■ Task statement: Restate, in full and unchanged, the entries that follow, but not their pictures.

━━━━━ Input for this task ━━━━━

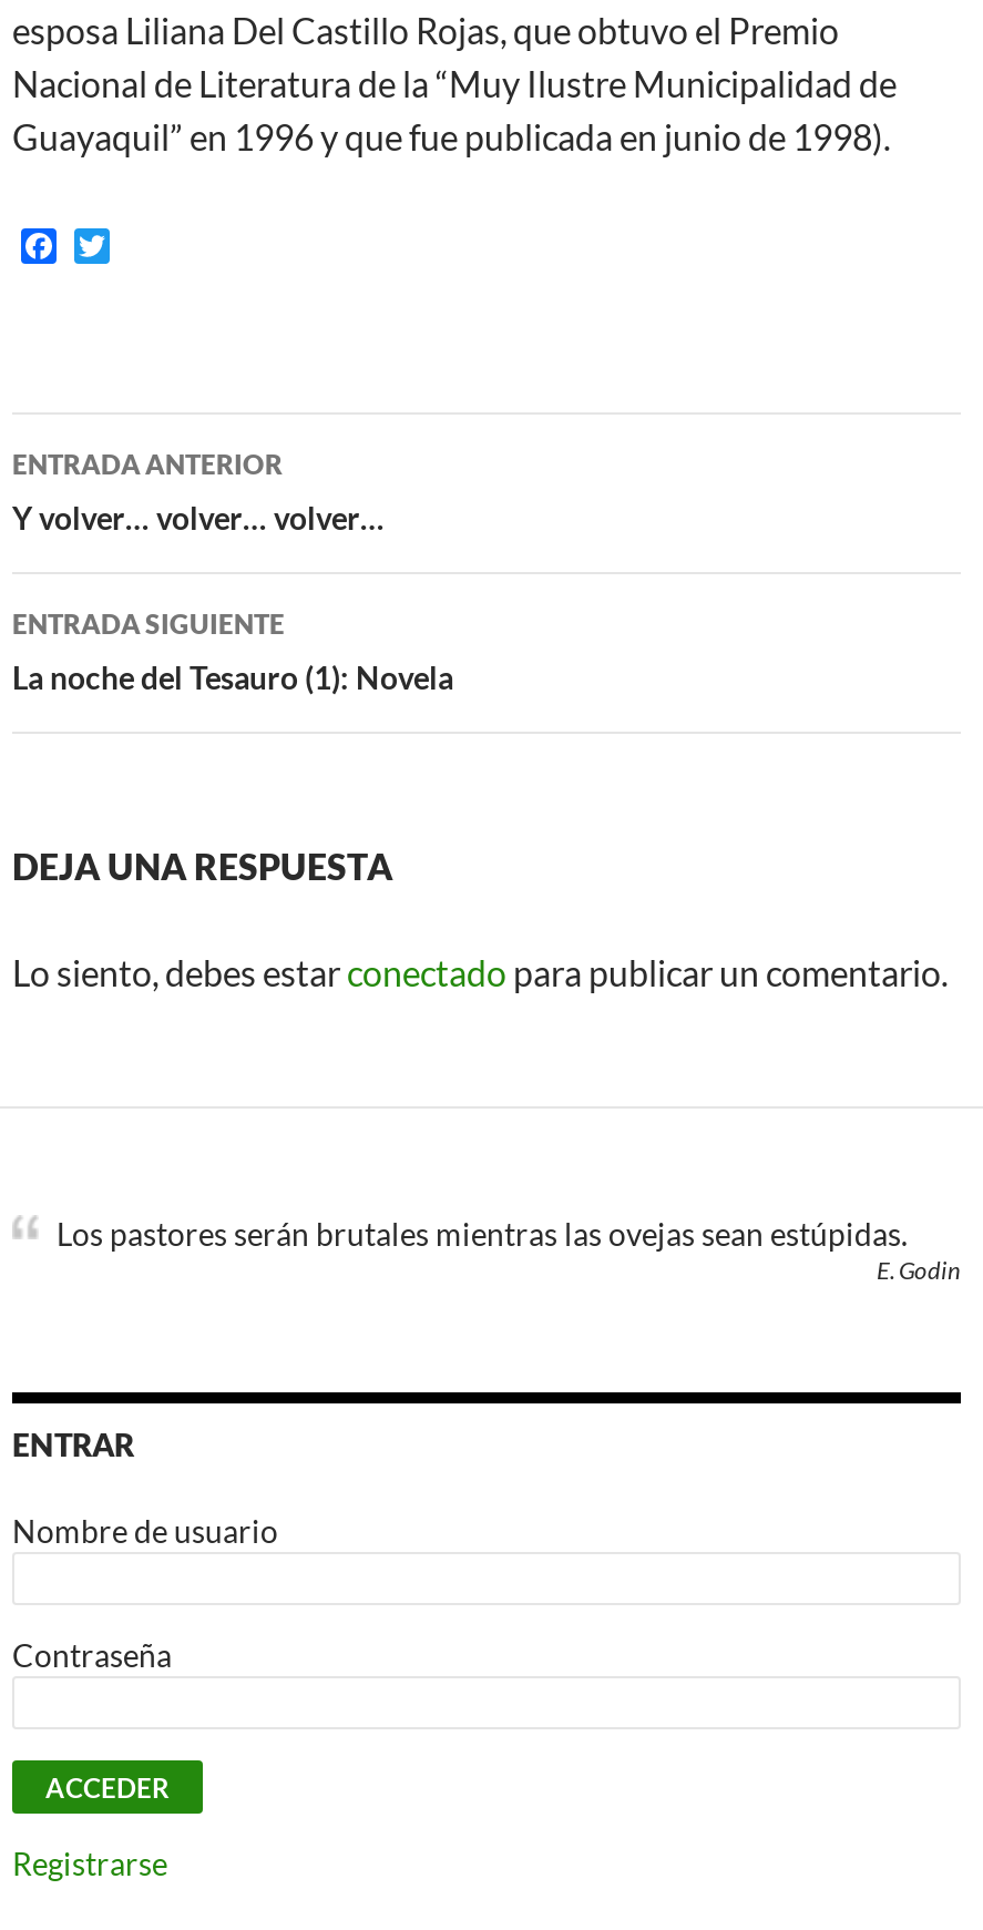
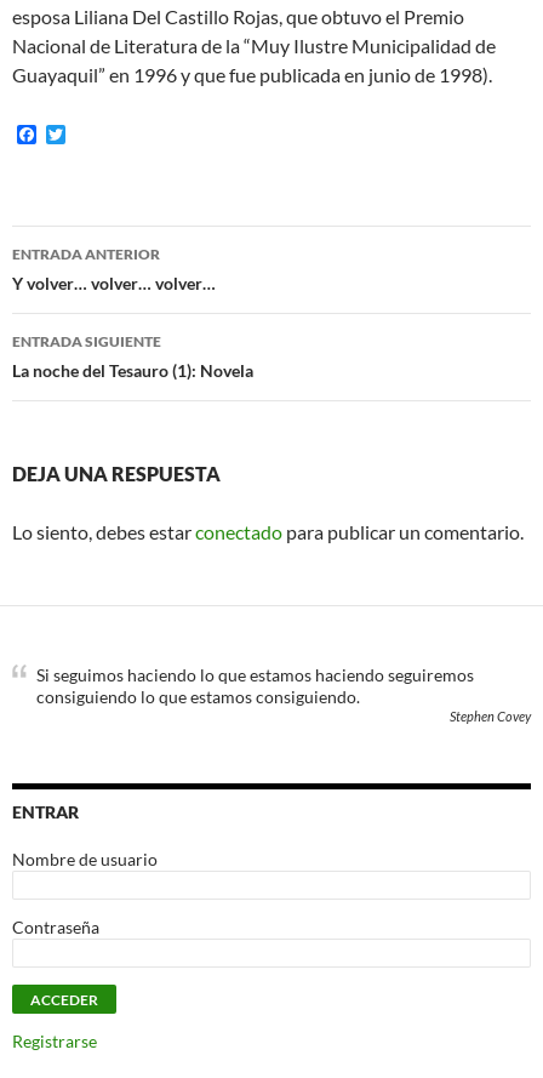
[57,1215,961,1284] Los pastores serán brutales mientras las ovejas sean estúpidas. | E. Godin -> [36,665,531,724] Si seguimos haciendo lo que estamos haciendo seguiremos | consiguiendo lo que estamos consiguiendo. | Stephen Covey

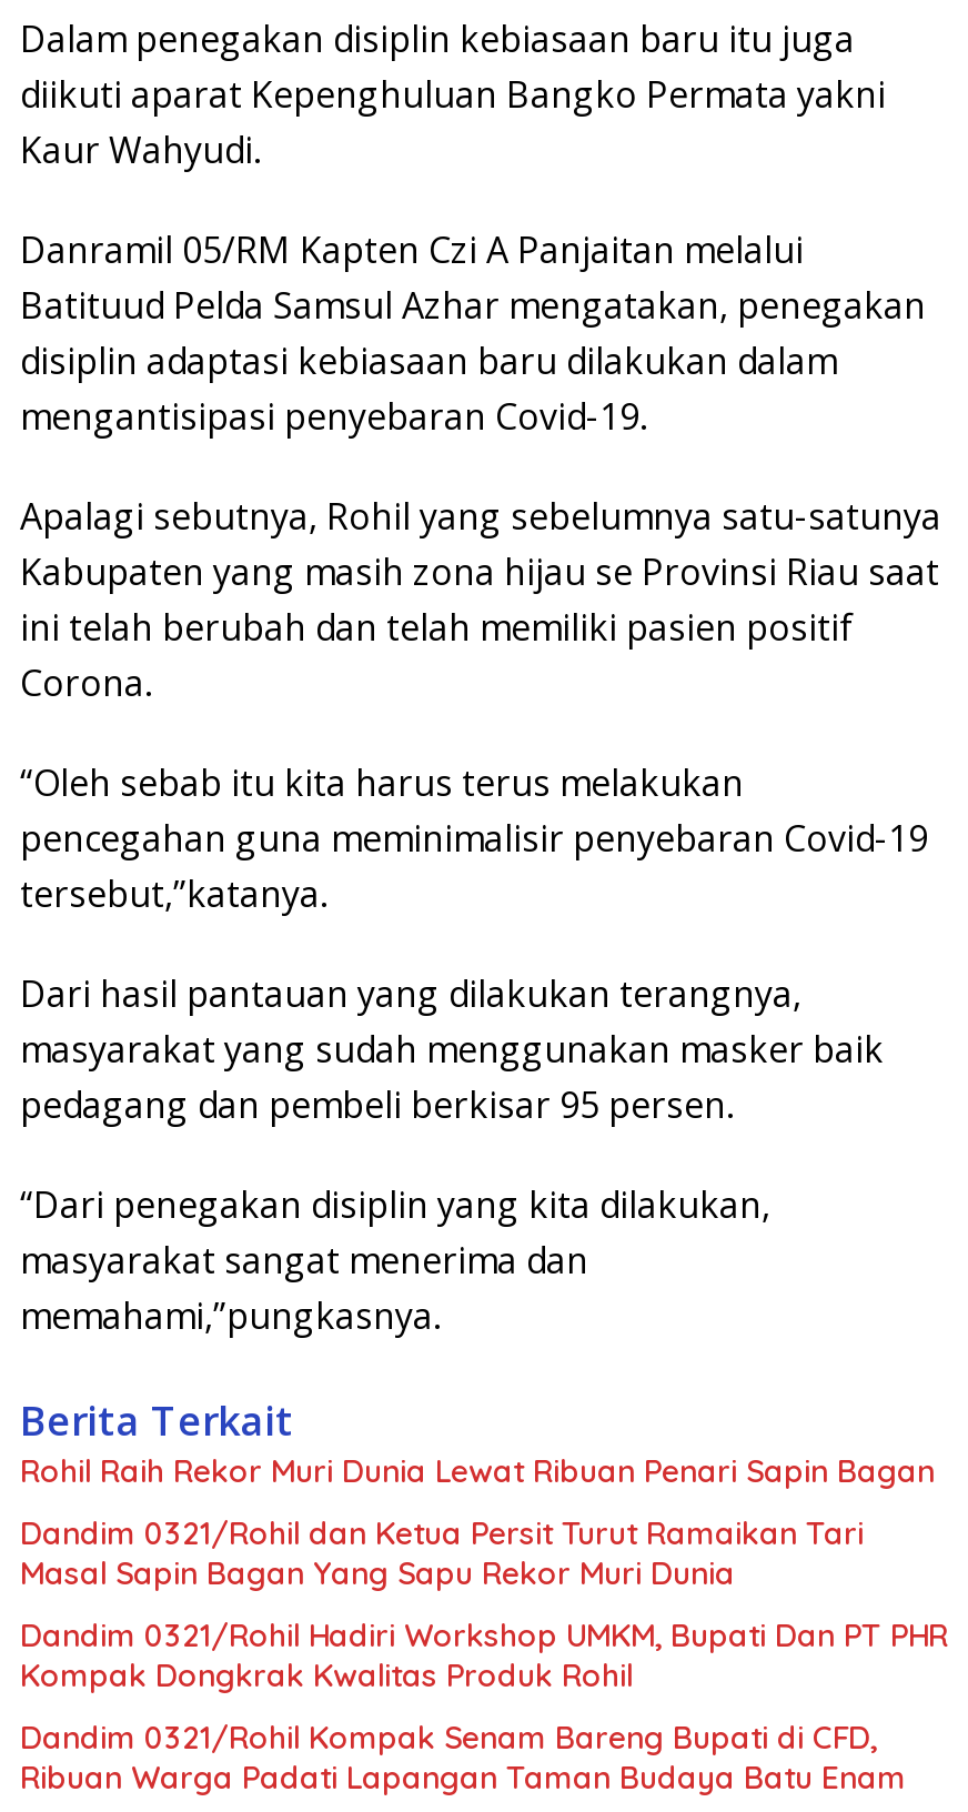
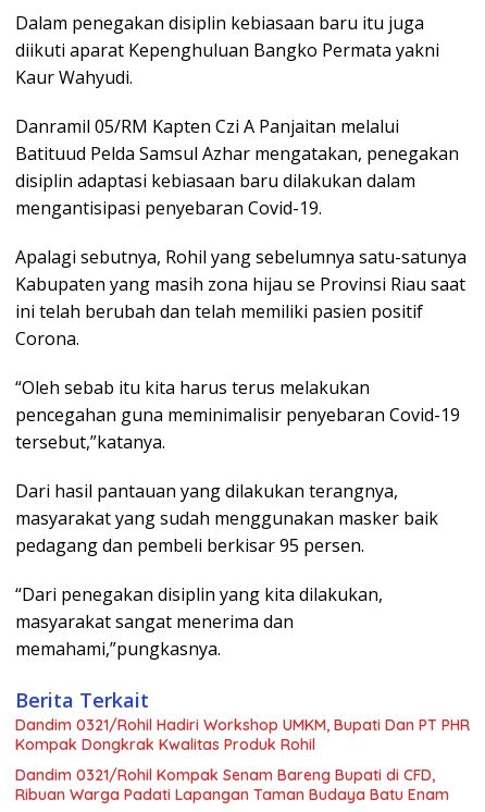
[20,1451,935,1593] Rohil Raih Rekor Muri Dunia Lewat Ribuan Penari Sapin Bagan | Dandim 0321/Rohil dan Ketua Persit Turut Ramaikan Tari | Masal Sapin Bagan Yang Sapu Rekor Muri Dunia -> none

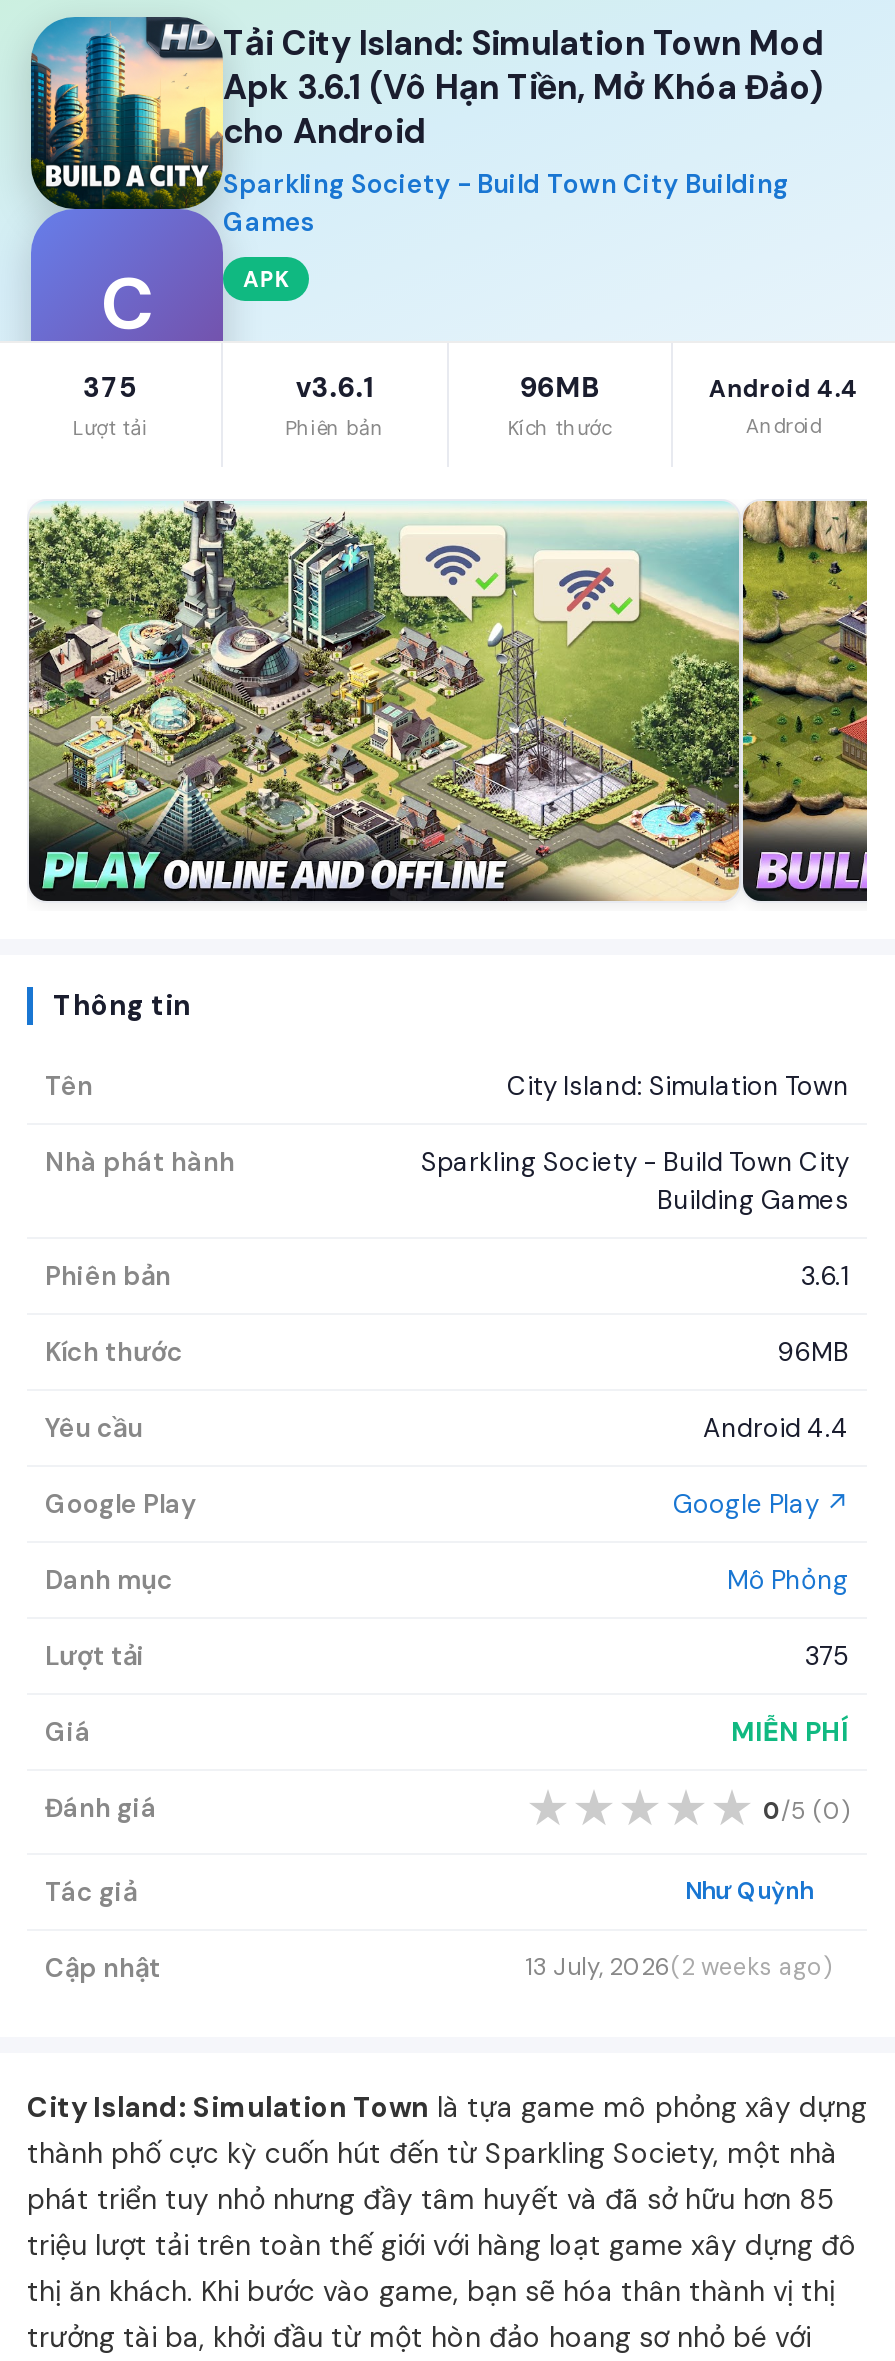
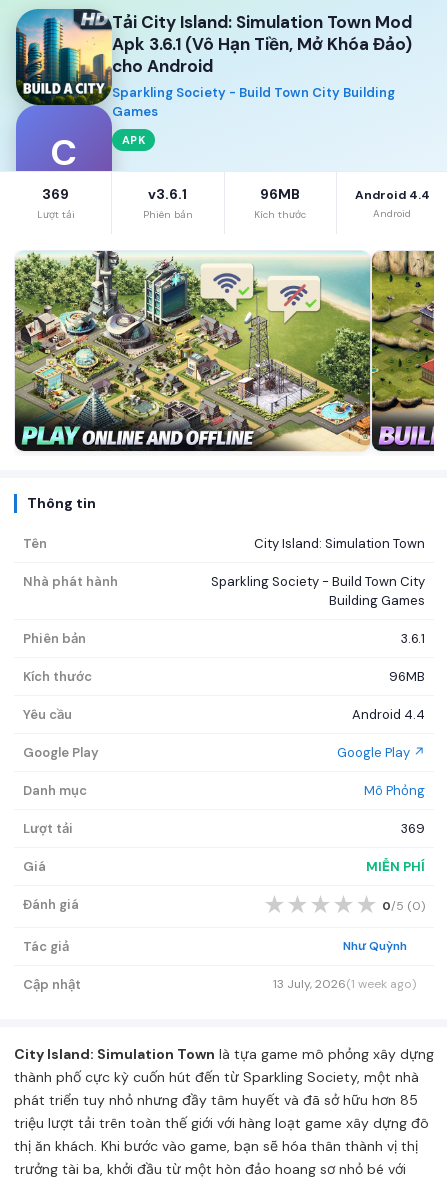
[83,369,137,405] 375 -> [42,185,69,203] 369
[805,1639,849,1673] 375 -> [401,820,425,837] 369
[525,1951,831,1983] 13 July, 2026(2 weeks ago) -> [273,976,416,992] 13 July, 2026(1 week ago)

━━━━━

■ Reply to the task:
[57,1215,961,1284] Los pastores serán brutales mientras las ovejas sean estúpidas. | E. Godin -> [36,665,531,724] Si seguimos haciendo lo que estamos haciendo seguiremos | consiguiendo lo que estamos consiguiendo. | Stephen Covey

[20,1451,935,1593] Rohil Raih Rekor Muri Dunia Lewat Ribuan Penari Sapin Bagan | Dandim 0321/Rohil dan Ketua Persit Turut Ramaikan Tari | Masal Sapin Bagan Yang Sapu Rekor Muri Dunia -> none

[83,369,137,405] 375 -> [42,185,69,203] 369
[805,1639,849,1673] 375 -> [401,820,425,837] 369
[525,1951,831,1983] 13 July, 2026(2 weeks ago) -> [273,976,416,992] 13 July, 2026(1 week ago)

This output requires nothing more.